Un bilan écologique et économique sous-estimé
Les chiffres de la mortalité routière sur la faune sauvage sont souvent minimisés, alors qu’ils pèsent lourd sur la biodiversité. Selon Ouest France, les collisions concernent principalement des espèces protégées comme le hérisson d’Europe ou la martre des pins, mais aussi des espèces plus communes dont les populations locales s’effritent. Côté grands mammifères, le sanglier, le chevreuil ou le renard figurent parmi les victimes les plus fréquentes, avec des impacts directs sur les écosystèmes.
Bref, ces accidents ne touchent pas uniquement les animaux : ils génèrent aussi des coûts pour les collectivités et les assurances. En 2025, les dégâts matériels causés par des collisions avec des animaux sauvages ont coûté plus de 200 millions d’euros à l’État français, selon la Fédération française de l’assurance. Sans compter les accidents humains, parfois graves, lorsque les conducteurs freinent brutalement pour éviter un animal.
Des solutions déjà éprouvées en Europe
Face à cette situation, plusieurs pays européens ont choisi d’agir. Aux Pays-Bas, les « écoducs » – des ponts végétalisés permettant aux animaux de traverser les autoroutes en toute sécurité – ont réduit de près de 80 % les collisions impliquant des cerfs et des sangliers. En Allemagne, des panneaux de signalisation lumineux, activés en cas de présence d’animaux, ont permis de diviser par deux le nombre d’accidents sur certaines portions routières.
En France, ces dispositifs restent encore marginaux. Pourtant, des expérimentations locales ont montré leur efficacité. Dans le Morvan, par exemple, l’installation de clôtures spécifiques couplées à des passages à faune a diminué de 60 % la mortalité des chevreuils en cinq ans. Autant dire que le potentiel est immense, mais le déploiement reste inégal selon les territoires.
Des actions simples pour les automobilistes
Au-delà des infrastructures, les comportements individuels jouent un rôle clé. Les associations de protection animale, comme la LPO (Ligue pour la protection des oiseaux), rappellent que la prudence aux abords des forêts, des haies ou des zones humides peut sauver des vies. « Une réduction de la vitesse à 50 km/h dans les zones à risque diminue de 70 % les chances de heurter un animal », explique Pierre Rigaux, naturaliste et auteur spécialisé dans les collisions routières.
D’autres gestes, comme l’évitement des déplacements nocturnes en période de reproduction ou l’utilisation de phares adaptés pour repérer les animaux, sont également recommandés. Pourtant, une enquête menée en 2024 par Ouest France révélait que seulement 38 % des Français modifiaient leur conduite dans ces circonstances, faute de conscience du danger.

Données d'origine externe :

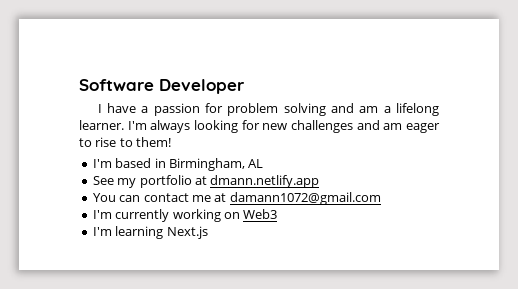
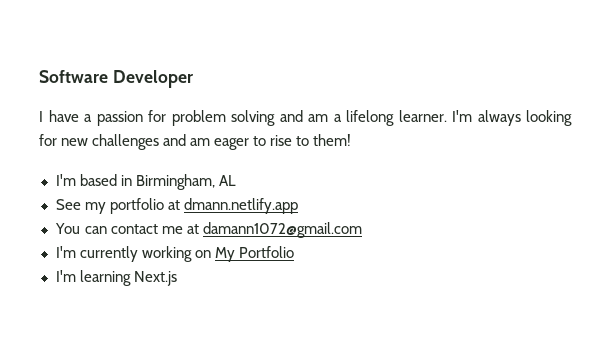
- I'm currently working on Web3
+ I'm currently working on My Portfolio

Une chose est sûre : sans une mobilisation collective – des pouvoirs publics aux citoyens en passant par les gestionnaires d’infrastructures –, le nombre d’animaux sauvages victimes des routes continuera de peser lourdement sur nos écosystèmes. Pour l’heure, les solutions existent. Reste à les appliquer.
Les petits mammifères comme les hérissons (50 000 à 100 000 morts par an) et les amphibiens (plusieurs millions) figurent parmi les plus touchés, suivis des oiseaux (notamment les mésanges et les pigeons) et des grands mammifères tels que les sangliers, les chevreuils ou les renards. Selon Ouest France, ces collisions représentent l’une des premières causes de mortalité non naturelle pour de nombreuses espèces.